Branca de Neve e o Caçador também mantém uma dualidade perigosa, sem trabalhar bem as personagens femininas, e dando o protagonismo para O Caçador (Chris Hemsworth escolhe uns papeis às vezes que senhor rs). O filme tenta trazer um ar sombrio e uma mitologia para o conto, mas segue cometendo os mesmos erros – se apega a superficialidade e fragilidade feminina, colocando o destino na mãos de homens.

Branca Como a Neve subverte isso começando com nomes. Branca de Neve e a Rainha tem nomes de verdade, Claire e Maud, e isso é importante para dar personalidade, nuances, e mostrar que elas são pessoas com qualidades e defeitos. O filme acerta em não colocar o peso de tudo nas mãos de homens, mas as decisões mais importantes ser das próprias mulheres. As cenas de sexo, Claire sempre está por cima, e isso é muito emblemático: ela está no controle do seu corpo, da sua vida, e do seu desejo. Maud não tem simplesmente inveja porque a enteada é “mais bonita”. Esses pequenos detalhes e o desenvolvimento da relação das duas mudam totalmente o caráter antiquado que a história tinha. Os homens são doces, frágeis e, às vezes, patéticos, enquanto as mulheres são fortes e corajosas.
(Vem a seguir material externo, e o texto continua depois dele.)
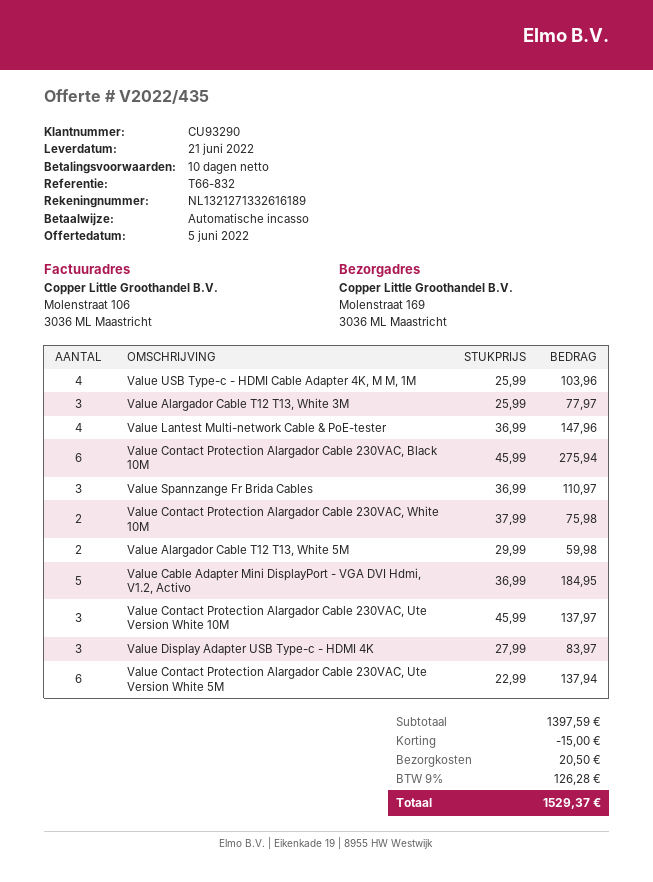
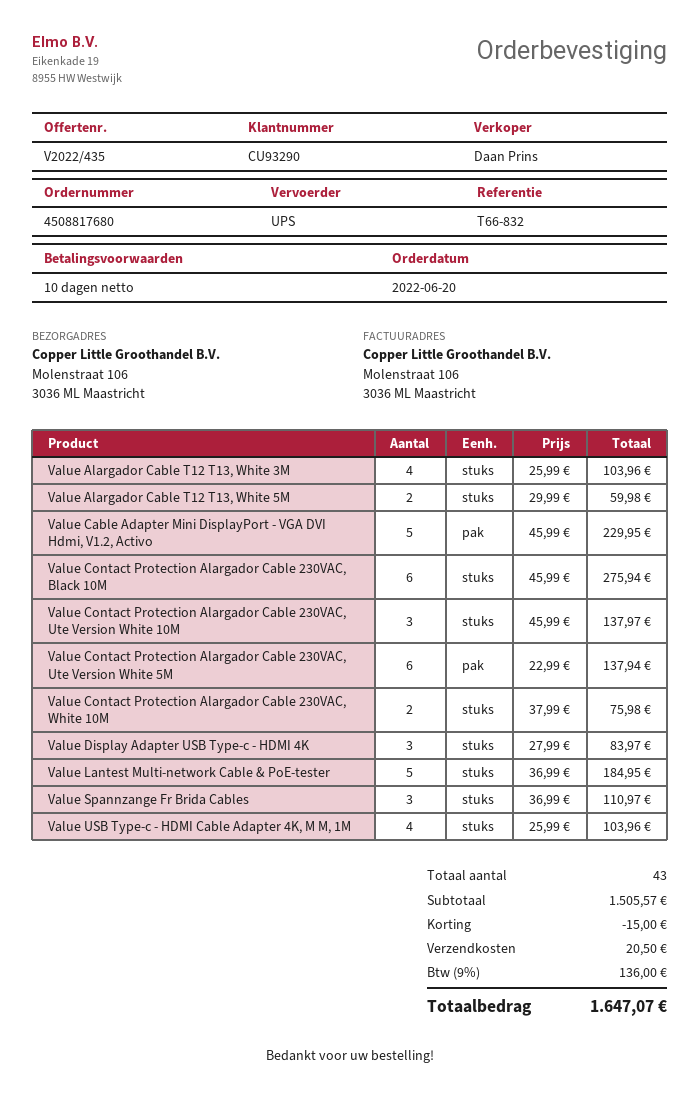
ship to: Molenstraat 169, 3036 ML Maastricht -> Molenstraat 106, 3036 ML Maastricht
Value Alargador Cable T12 T13, White 3M: 3 x 25.99 = 77.97 -> 4 x 25.99 = 103.96
Value Lantest Multi-network Cable & PoE-tester: 4 x 36.99 = 147.96 -> 5 x 36.99 = 184.95
Value Cable Adapter Mini DisplayPort - VGA DVI Hdmi, V1.2, Activo: 5 x 36.99 = 184.95 -> 5 x 45.99 = 229.95
subtotal: 1397.59 -> 1505.57
tax: 9% = 126.28 -> 9% = 136.00
total: 1529.37 -> 1647.07

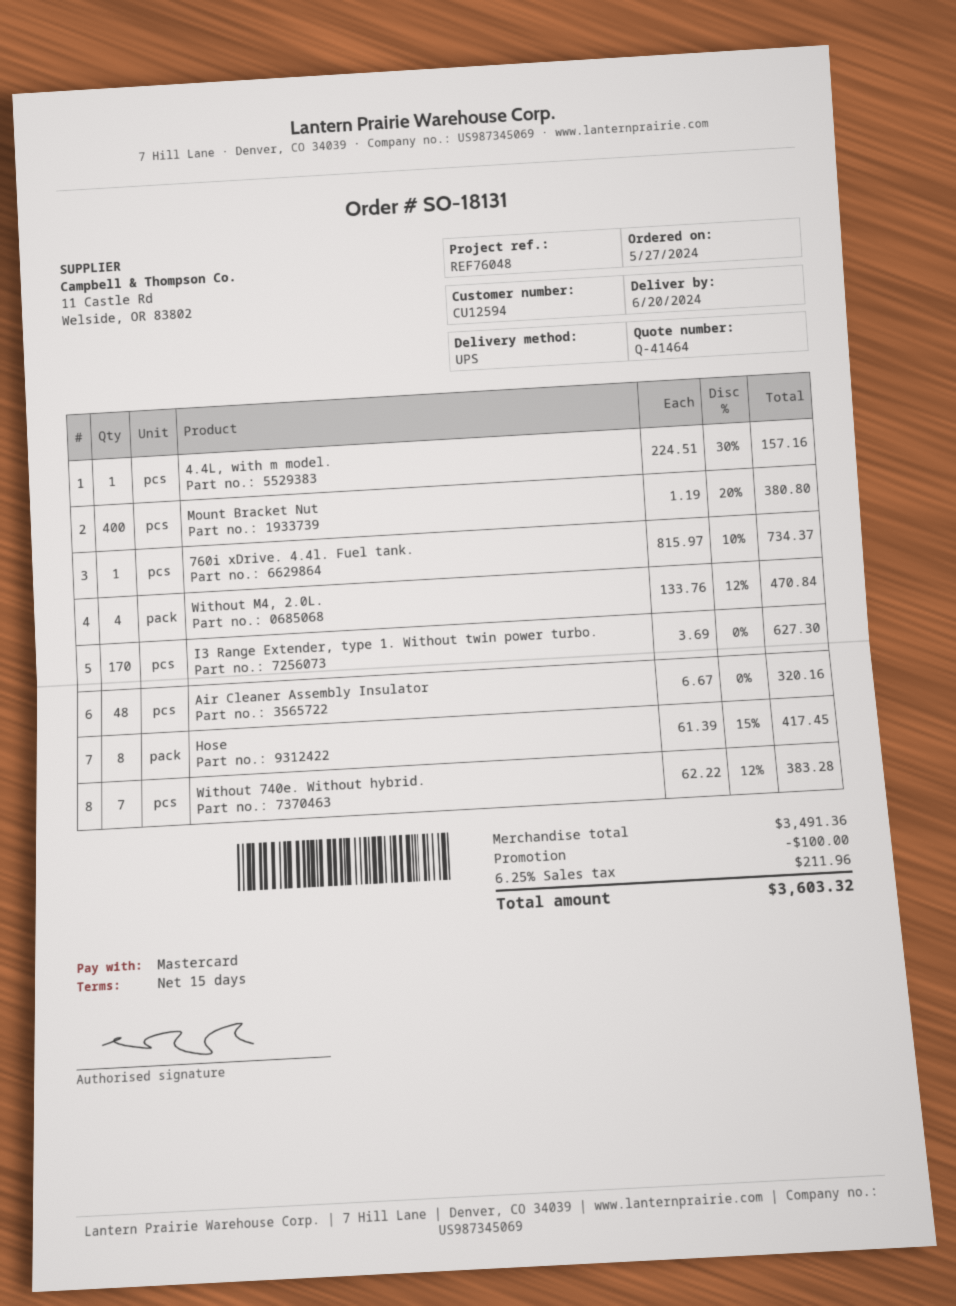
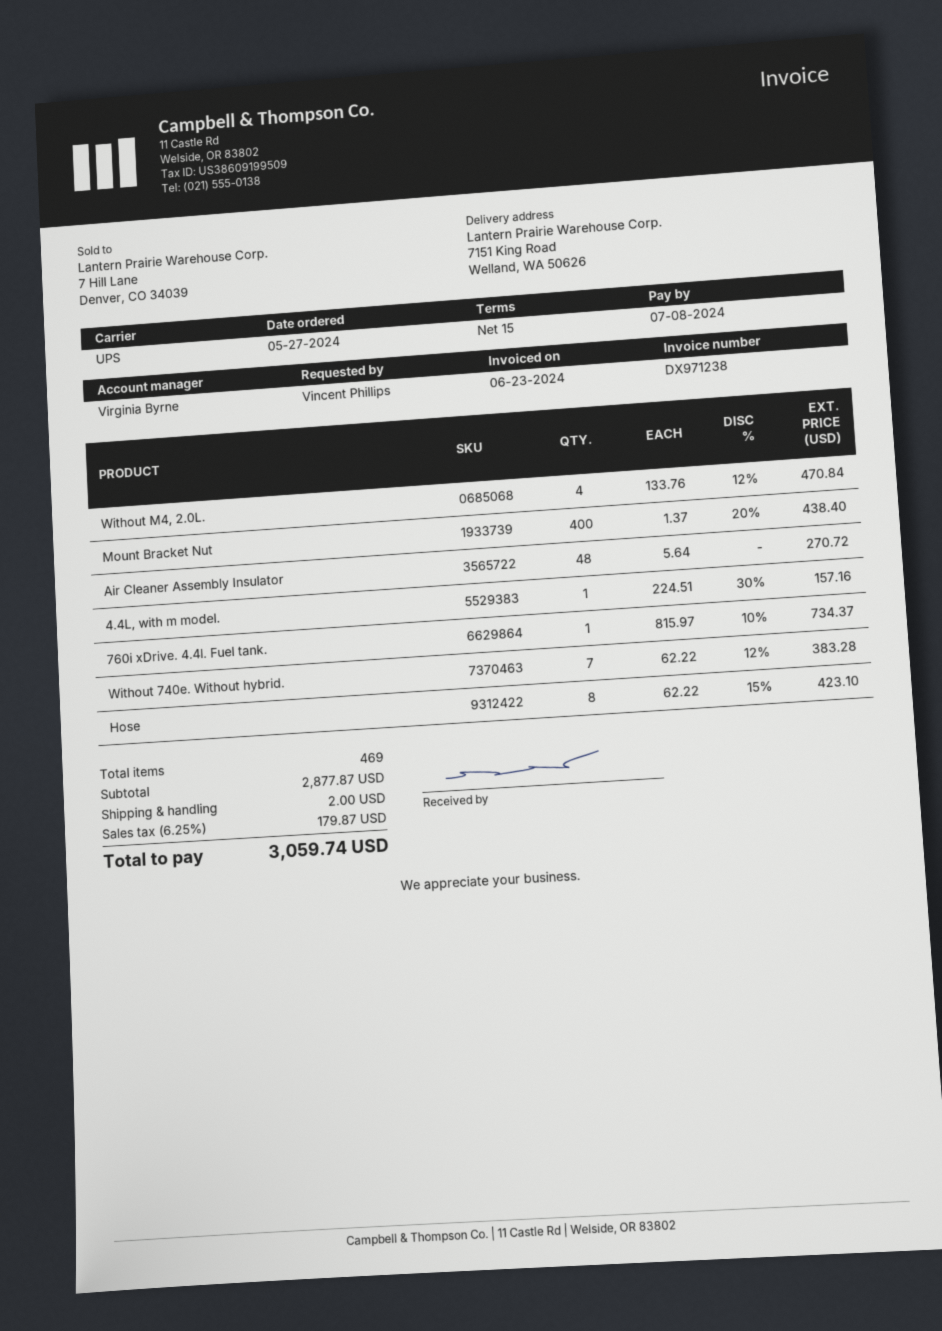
Mount Bracket Nut: 400 x 1.19 - 20% = 380.80 -> 400 x 1.37 - 20% = 438.40
I3 Range Extender, type 1. Without twin power turbo.: 170 x 3.69 = 627.30 -> none
Air Cleaner Assembly Insulator: 48 x 6.67 = 320.16 -> 48 x 5.64 = 270.72
Hose: 8 x 61.39 - 15% = 417.45 -> 8 x 62.22 - 15% = 423.10
subtotal: 3491.36 -> 2877.87
discount: 100.00 -> none
shipping: none -> 2.00
tax: 6.25% = 211.96 -> 6.25% = 179.87
total: 3603.32 -> 3059.74

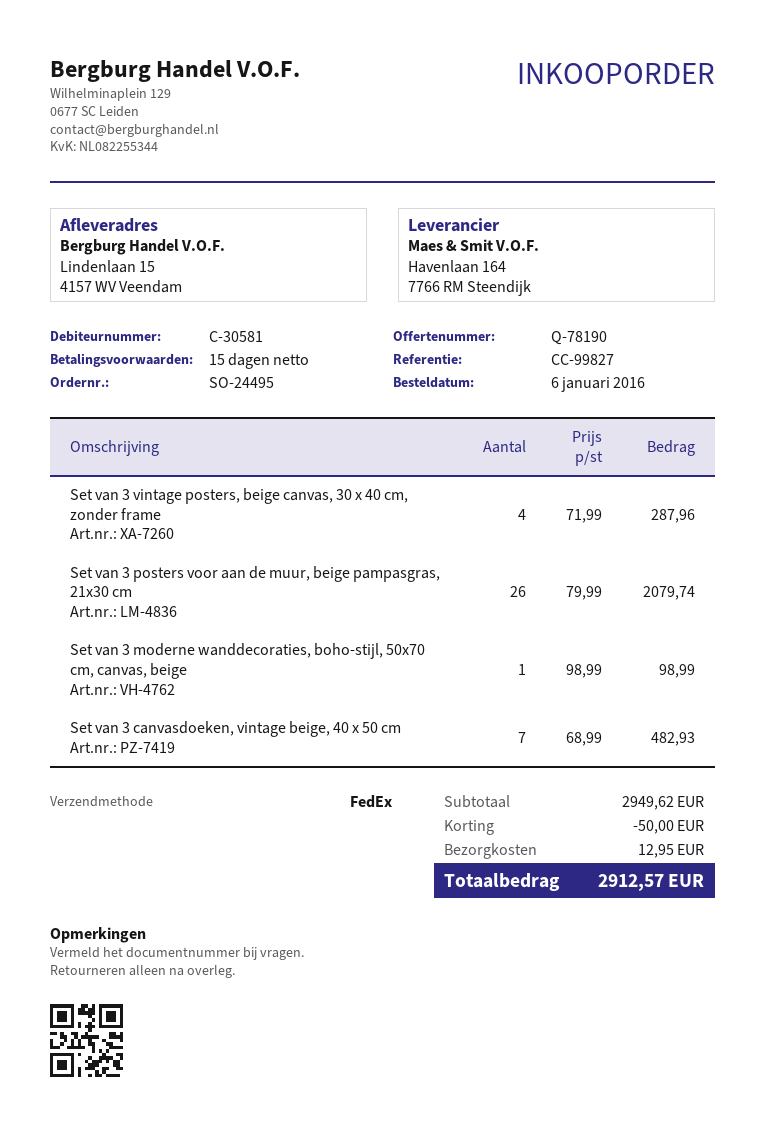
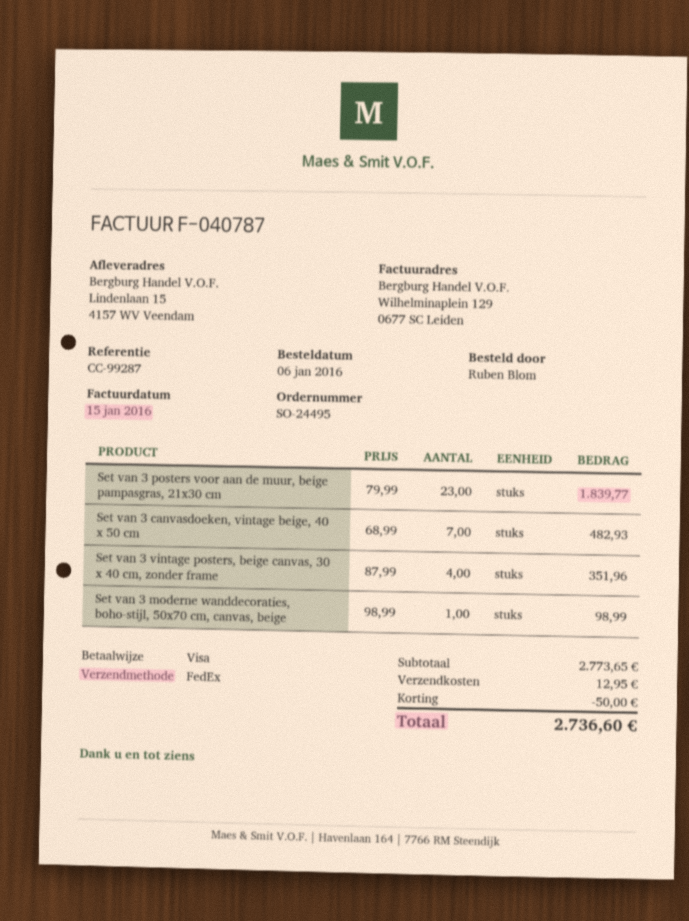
reference: CC-99827 -> CC-99287
Set van 3 vintage posters, beige canvas, 30 x 40 cm, zonder frame: 4 x 71.99 = 287.96 -> 4 x 87.99 = 351.96
Set van 3 posters voor aan de muur, beige pampasgras, 21x30 cm: 26 x 79.99 = 2079.74 -> 23 x 79.99 = 1839.77
subtotal: 2949.62 -> 2773.65
total: 2912.57 -> 2736.60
branca como a neve isabelle huppert

Nunca vamos cansar de releituras das princesas, porque são histórias base cheias de potencial. Porém, o mais rico é conseguir atualiza-las e ter a ousadia suficiente para mudar aquilo que incomoda, que não cabe, que pode ser diferente. É claro que o filme é a visão de Anne Fontaine sobre o clássico, mas mexer com algo do imaginário comum e apresentar dessa forma é muito rico, e mostra como não precisamos nos prender a padrões antigos para criar algo novo. Em Geekerela, vemos o mesmo acontecer com uma história incrivel, inventiva, fofa e cheia de representatividade.

O filme escorrega na representatividade, claro, nem tudo é perfeito. Entretanto, traz uma abordagem feminista emancipatória fundamental hoje em dia. Em tempos que teremos nossa Pequena Seria negra (Halle Bailey conte comigo para tudo), filmes para garotas com histórias de garotas precisam estar alinhados com as realidades respectivas. Branca Como a Neve não aceita julgamentos morais, e a narrativa em momento algum quer que o expectador entre nesse mérito, é um filme sobre liberdade e quebrar tabus. Eu amei essa releitura, é super divertida, leve e vale o seu ingresso do final de semana!

PS: Quem assistir, vamos brincar de dar match entre os sete homens de Claire e os anões? Porque é muito divertido tentar relacioná-los haha.

PS2: Eu faria algumas coisas diferentes, como ter trocado um dos anões por uma anã, e ter brincado mais com etnias, por exemplo. Senti falta disso.